• **Try it**: Every line in the records below that holds the word "functionality" is to be copied.

[Records drawn from a dataset]
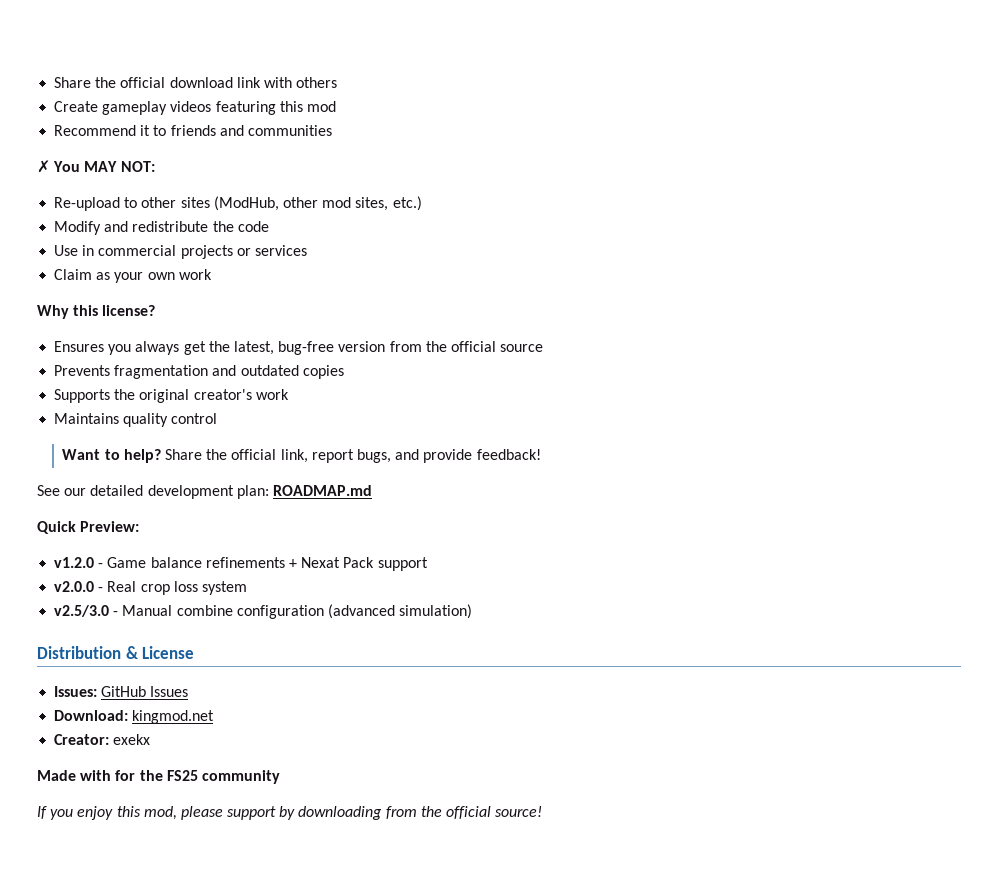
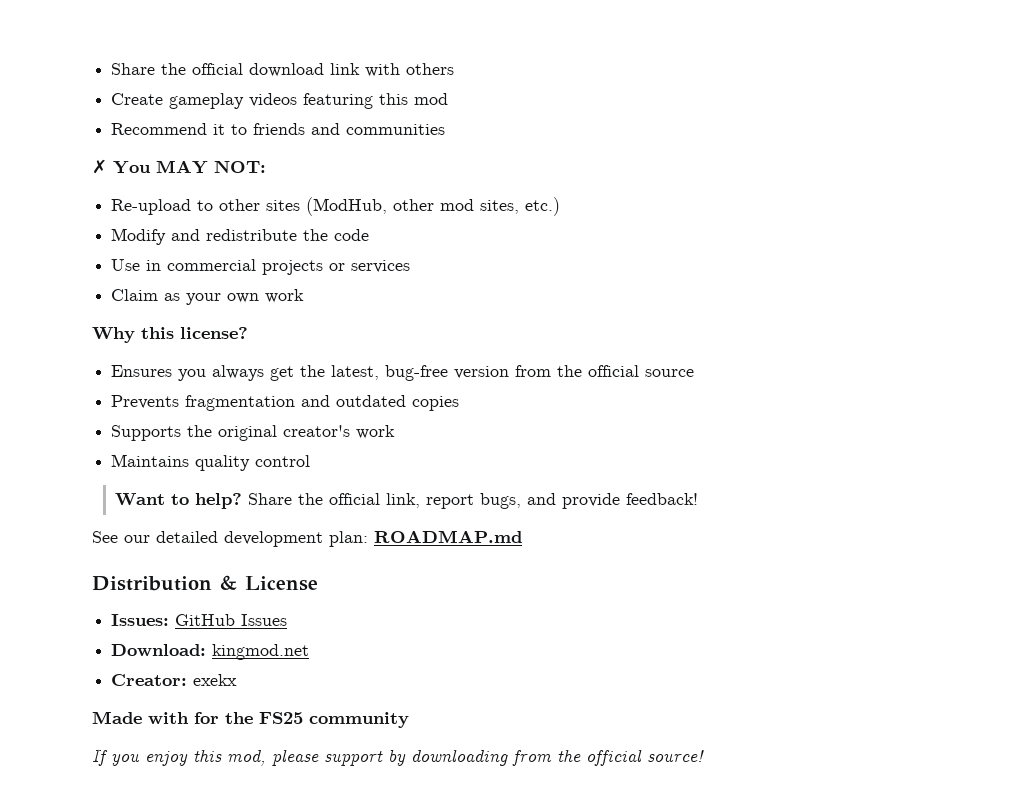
- Quick Preview:
- v1.2.0 - Game balance refinements + Nexat Pack support
- v2.0.0 - Real crop loss system
- v2.5/3.0 - Manual combine configuration (advanced simulation)

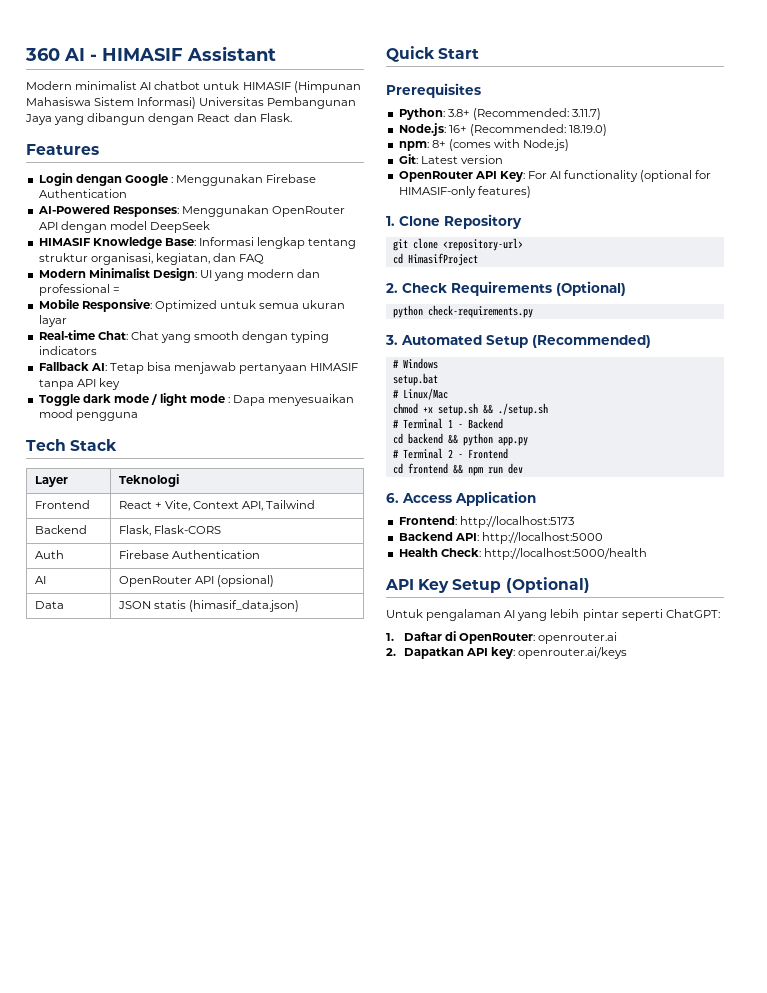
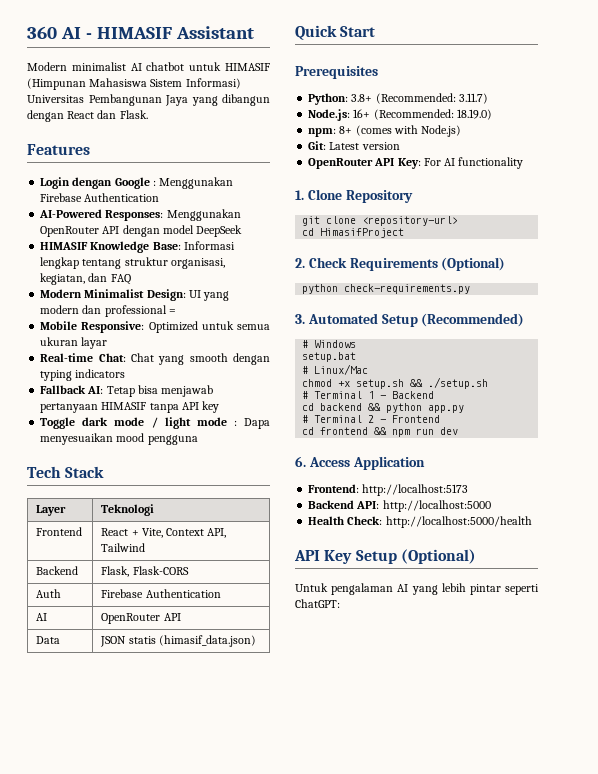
- AI | OpenRouter API (opsional)
+ AI | OpenRouter API
- OpenRouter API Key: For AI functionality (optional for HIMASIF-only features)
+ OpenRouter API Key: For AI functionality
- 1. Daftar di OpenRouter: openrouter.ai
- 2. Dapatkan API key: openrouter.ai/keys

• **Answer for this exercise**:
- OpenRouter API Key: For AI functionality (optional for HIMASIF-only features)
+ OpenRouter API Key: For AI functionality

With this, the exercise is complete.